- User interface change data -
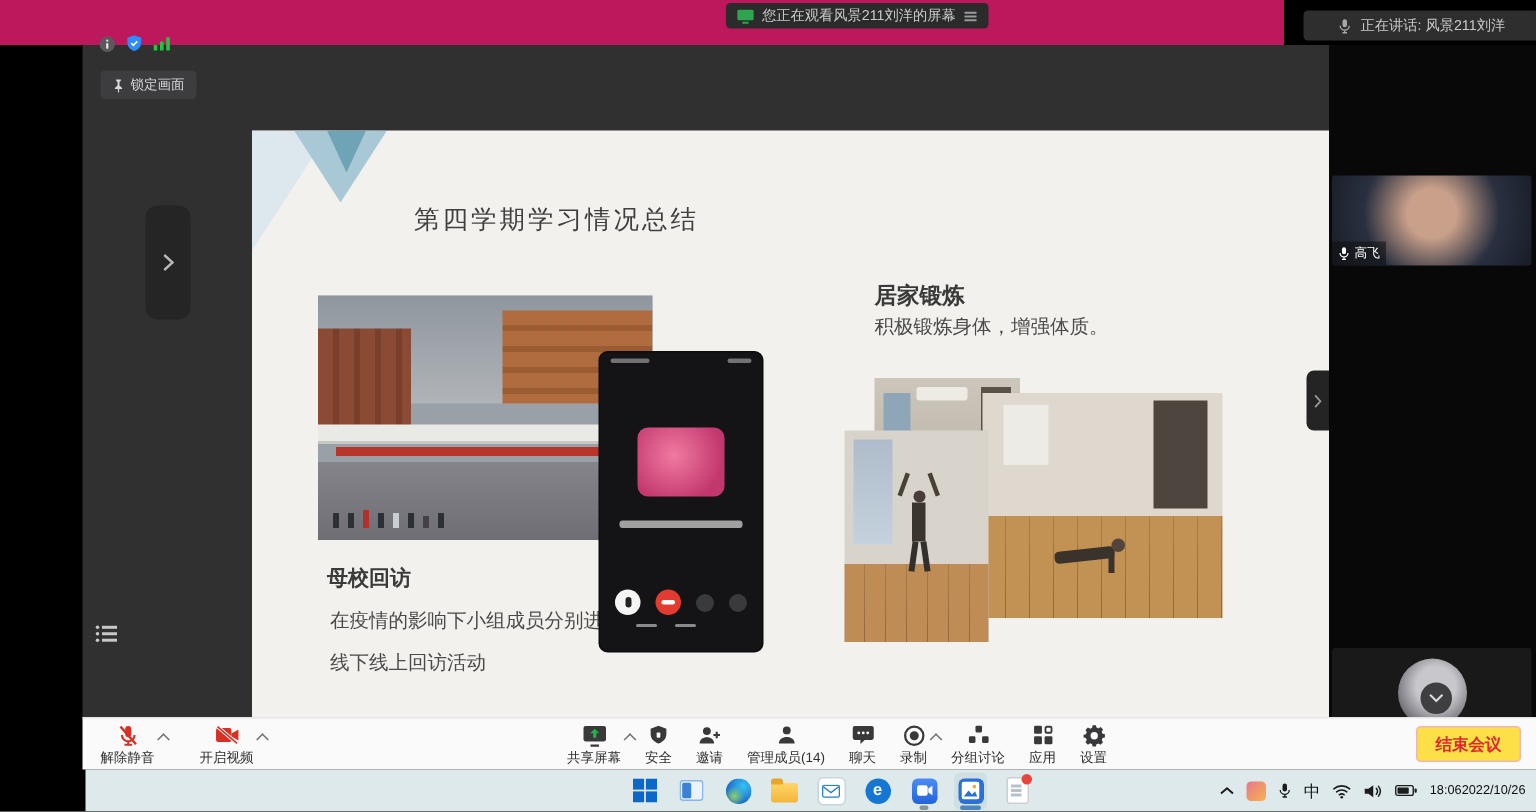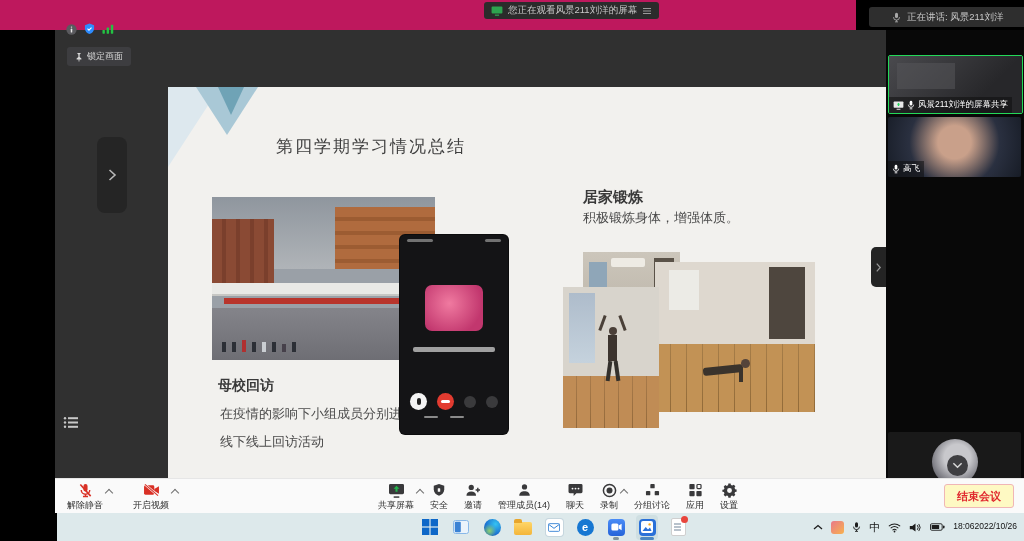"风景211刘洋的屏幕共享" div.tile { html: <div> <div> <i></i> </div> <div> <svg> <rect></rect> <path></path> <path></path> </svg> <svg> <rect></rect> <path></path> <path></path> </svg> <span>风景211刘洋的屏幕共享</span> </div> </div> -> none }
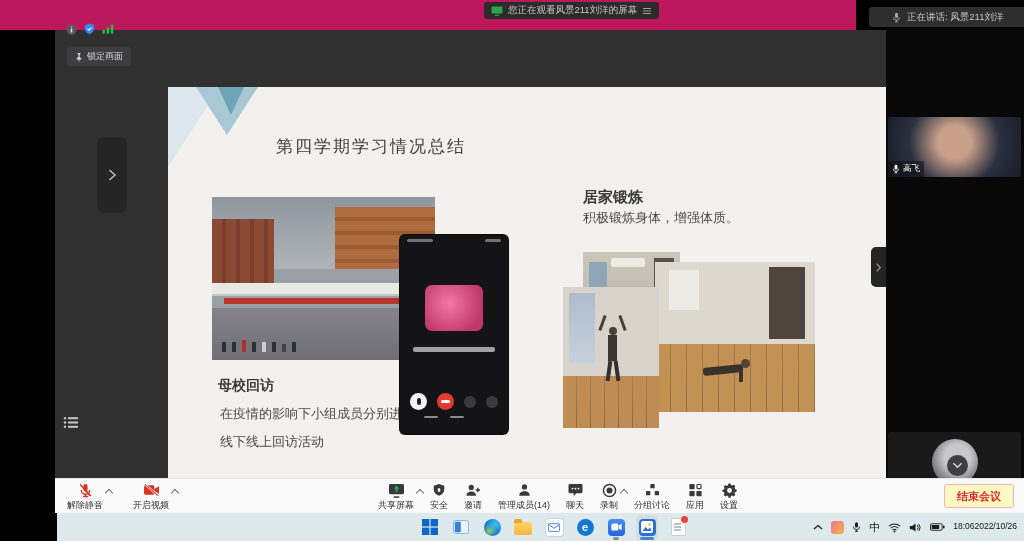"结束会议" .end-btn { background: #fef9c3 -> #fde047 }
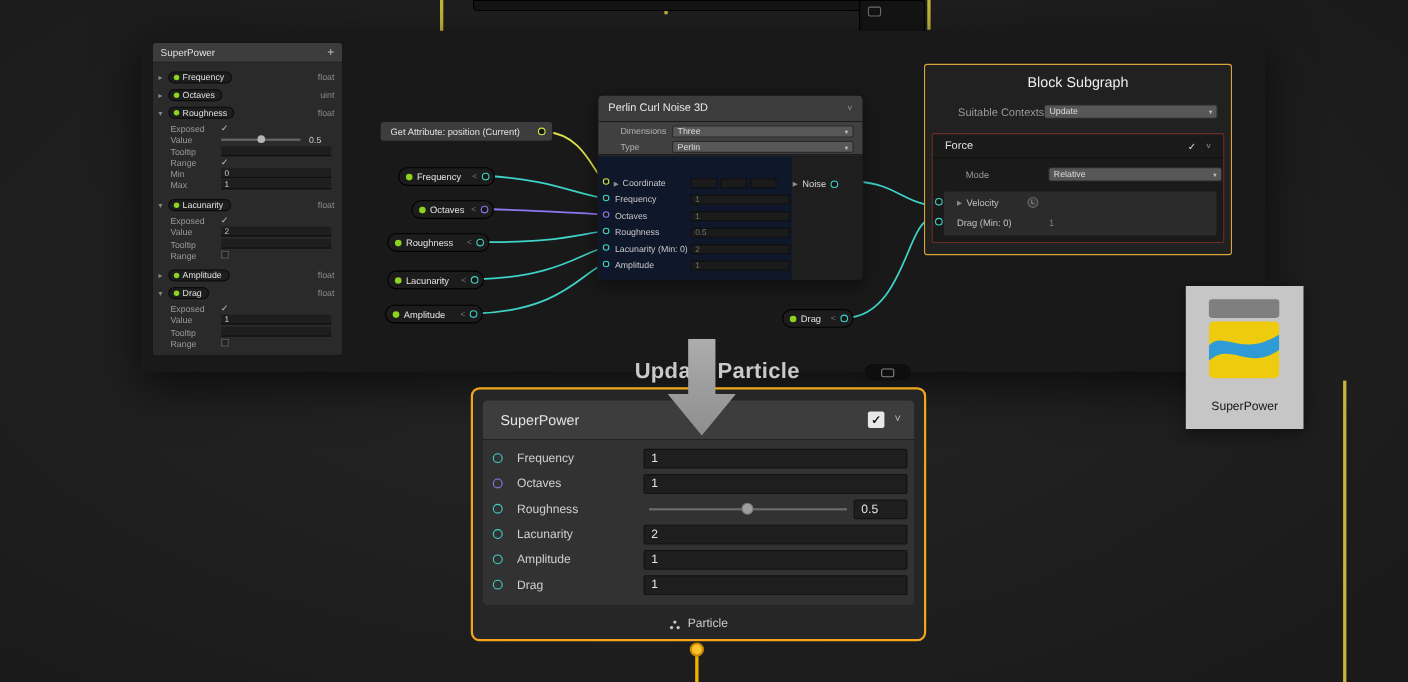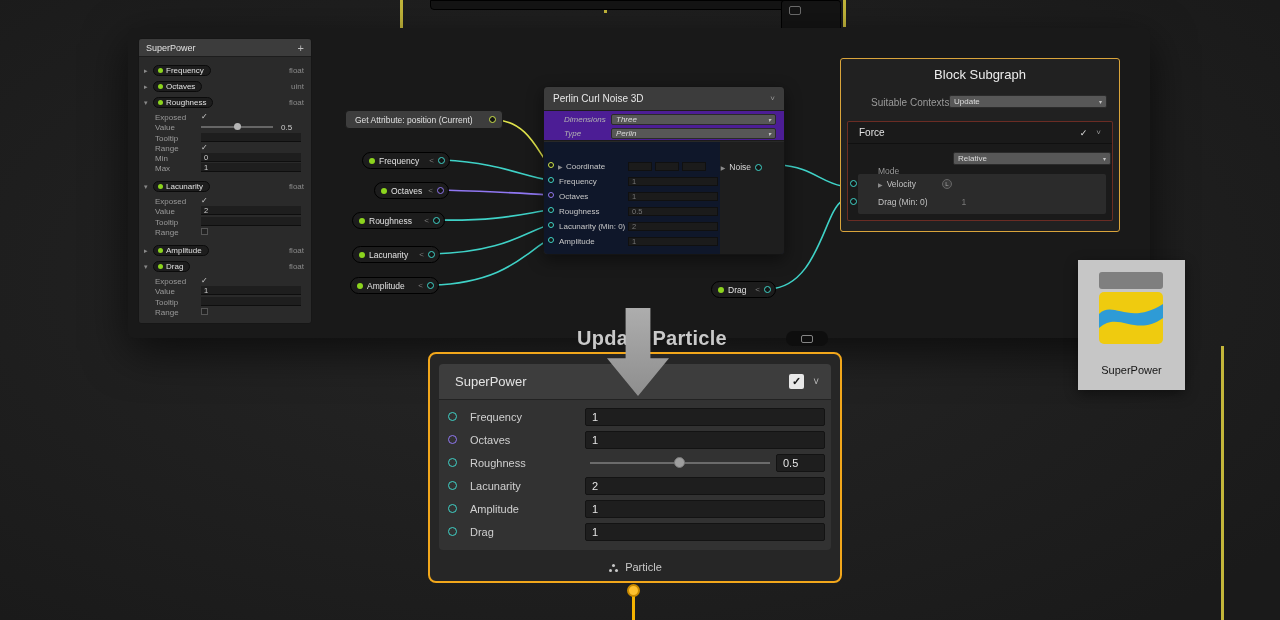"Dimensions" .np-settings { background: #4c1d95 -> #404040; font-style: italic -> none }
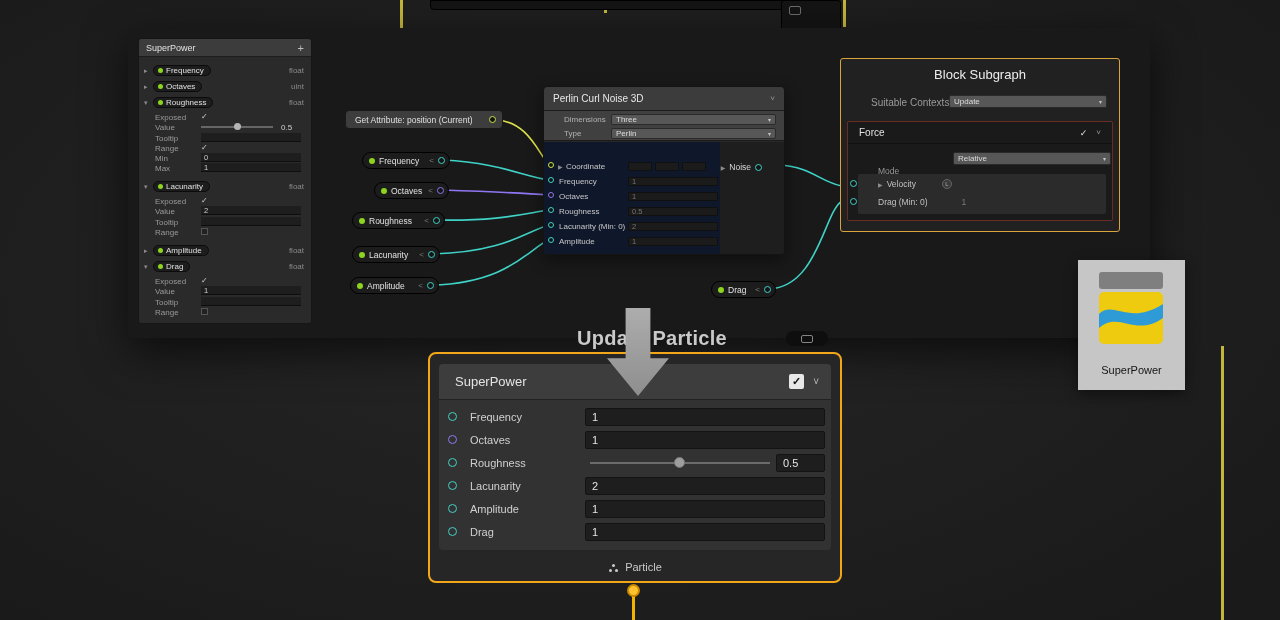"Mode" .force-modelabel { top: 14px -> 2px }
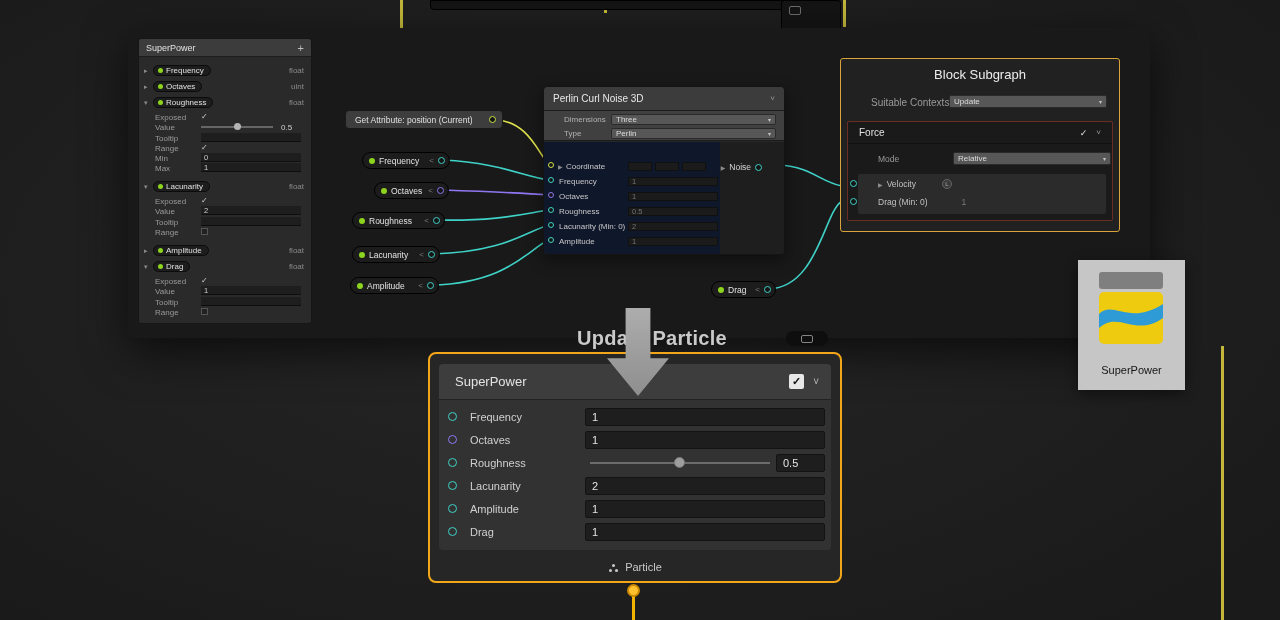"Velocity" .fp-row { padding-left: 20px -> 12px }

- WHAT TO DO -
Please give an exact copy of the lines from the line containing "background: #fef9c3 ->" through the end of the records above, pictures excluded.

- RESULT OF THIS EXERCISE -
"结束会议" .end-btn { background: #fef9c3 -> #fde047 }
"Dimensions" .np-settings { background: #4c1d95 -> #404040; font-style: italic -> none }
"Mode" .force-modelabel { top: 14px -> 2px }
"Velocity" .fp-row { padding-left: 20px -> 12px }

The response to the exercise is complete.